Irving Nitkin: Sustaining a Small Congregation at Har El

Posted by jyuhasz


Portrait of Irv Nitkin
Rights - JMABC
Interviewee: 
Nitkin, Irving
Location: 
Vancouver, BC
Interviewer: 
Berger, Bea
Date: 
Monday, November 17, 2008
ID: 
Digital audio recording #: 20.08-28
 
 
               IN:          So as it turns out, I’m the president of Har El and have been for about six months. And it’s fun. The problems are quite different. It’s a small congregation.
 
               BB:         Is it a younger congregation?
 
               IN:          It’s a younger congregation. It’s a small congregation. Only about 270 families as opposed to well, when I was president, probably over 800 at Beth Israel.
 
BB:         Can they afford to sustain the synagogue?
 
IN:          It’s very, very difficult. That’s the big problem. You know, Har El really needs at least 100 more members. We could, with 100 more members, we could service those members with the same staff, that is to say the same expense, and still have that extra revenue of another 100 members. And that would put us at a much firmer financial footing. But, you know, it’s hard to do.
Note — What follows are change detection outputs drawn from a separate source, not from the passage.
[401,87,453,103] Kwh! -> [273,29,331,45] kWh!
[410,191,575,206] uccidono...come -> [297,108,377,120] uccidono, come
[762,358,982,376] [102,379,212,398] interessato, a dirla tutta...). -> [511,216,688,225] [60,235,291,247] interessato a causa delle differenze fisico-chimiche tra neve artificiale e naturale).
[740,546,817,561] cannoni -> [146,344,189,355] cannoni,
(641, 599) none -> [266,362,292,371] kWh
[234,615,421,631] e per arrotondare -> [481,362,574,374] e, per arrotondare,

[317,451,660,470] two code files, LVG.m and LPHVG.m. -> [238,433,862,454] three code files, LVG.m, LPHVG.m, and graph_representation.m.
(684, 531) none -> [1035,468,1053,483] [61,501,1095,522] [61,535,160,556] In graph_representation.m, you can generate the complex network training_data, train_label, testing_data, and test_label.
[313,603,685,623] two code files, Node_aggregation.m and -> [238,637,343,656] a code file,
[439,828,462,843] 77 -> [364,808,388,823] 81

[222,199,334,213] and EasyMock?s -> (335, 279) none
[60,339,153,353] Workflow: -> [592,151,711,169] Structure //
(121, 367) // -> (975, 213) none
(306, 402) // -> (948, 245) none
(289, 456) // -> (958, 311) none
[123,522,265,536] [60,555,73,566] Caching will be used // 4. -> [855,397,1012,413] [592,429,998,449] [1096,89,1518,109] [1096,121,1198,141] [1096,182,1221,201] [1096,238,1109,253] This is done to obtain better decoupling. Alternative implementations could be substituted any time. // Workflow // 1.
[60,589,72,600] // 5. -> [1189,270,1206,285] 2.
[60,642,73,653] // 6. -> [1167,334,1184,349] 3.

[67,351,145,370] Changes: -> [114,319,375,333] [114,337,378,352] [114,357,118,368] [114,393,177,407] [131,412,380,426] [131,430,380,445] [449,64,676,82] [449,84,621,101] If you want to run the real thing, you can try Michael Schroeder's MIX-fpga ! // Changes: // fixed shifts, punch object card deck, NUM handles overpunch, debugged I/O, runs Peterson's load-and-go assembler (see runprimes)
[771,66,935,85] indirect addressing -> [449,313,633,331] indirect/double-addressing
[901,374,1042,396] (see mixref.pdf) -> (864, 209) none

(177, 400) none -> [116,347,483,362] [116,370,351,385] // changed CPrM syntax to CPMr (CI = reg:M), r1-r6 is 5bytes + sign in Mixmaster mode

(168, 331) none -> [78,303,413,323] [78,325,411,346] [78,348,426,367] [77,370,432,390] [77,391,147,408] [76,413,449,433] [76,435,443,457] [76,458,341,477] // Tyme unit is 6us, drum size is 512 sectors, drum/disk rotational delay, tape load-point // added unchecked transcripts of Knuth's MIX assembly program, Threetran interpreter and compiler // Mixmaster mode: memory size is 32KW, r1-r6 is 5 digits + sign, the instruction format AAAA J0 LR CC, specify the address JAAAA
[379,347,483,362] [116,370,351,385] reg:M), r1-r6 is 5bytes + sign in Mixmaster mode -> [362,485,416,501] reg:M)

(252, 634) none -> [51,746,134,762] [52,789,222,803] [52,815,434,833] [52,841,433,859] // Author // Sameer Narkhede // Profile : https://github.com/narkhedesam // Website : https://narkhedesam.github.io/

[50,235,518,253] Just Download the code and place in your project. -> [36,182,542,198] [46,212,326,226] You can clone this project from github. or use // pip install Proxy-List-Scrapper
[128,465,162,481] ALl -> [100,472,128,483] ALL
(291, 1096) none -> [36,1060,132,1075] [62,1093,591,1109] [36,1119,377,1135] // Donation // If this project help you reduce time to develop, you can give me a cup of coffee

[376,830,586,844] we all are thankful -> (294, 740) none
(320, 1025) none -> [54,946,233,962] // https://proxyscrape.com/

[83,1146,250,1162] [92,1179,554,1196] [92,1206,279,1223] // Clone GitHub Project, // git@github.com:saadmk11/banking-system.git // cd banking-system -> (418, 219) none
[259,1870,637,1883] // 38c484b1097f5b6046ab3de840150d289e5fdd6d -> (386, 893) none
It’s the North Shore and…
 
BB:         Well, the population is small to draw on.
 
IN:          Population is smaller although we feel, certainly from census figures that there are a lot more Jews on the North Shore than are immediately obvious and…
 
BB:         Do they wish to become involved though?
 
IN:          Ah, well, that’s the question, that’s the question. We have to find them and we have to not only find them but we have to figure out what is going to draw them in. It can’t be the traditional stuff that a synagogue always does, you know, the services, all of that stuff. That they can get anywhere, you know, they can come into town if they want that, they can go to Beth Israel, they can go to any other place, they can go to Chabad. But we have to figure out what is unique about the North Shore Jews that will draw them in as a kind of a community centre or a centre of the North Shore Jewish community that Har El could become.
 
BB:         That’s a whole different paradigm.
 
IN:          Yeah, it’s different. I mean, it’s still a synagogue and there’s a school of course. What draws a lot of people in is, of course, the school, the North Shore Hebrew School which for people with young children that’s why they join. They can get the kids an education. But we want to go beyond that. We want to see if in fact there are people in the West End, younger people in the West End, who, it’s not that far away, you know, crossing over the bridge. It’s not so terrible. You know, they’re probably about half way between Beth Israel and Har El anyways if you’re down in the West End. So…
 
BB:         How do you reach out? What are the strategies for reaching out?
 
IN:          Well, that’s what we’re trying to figure out, that’s what we’re trying to figure out. We have a strategic plan task force in place now at Har El. We’re trying to come up with strategies to reach out, first out of all, to find out what our present members want out of Har El; second, what potential, new member might want from Har El; third, how we can provide those particular services, and needs, and wants within the financial parameters that we are able to afford.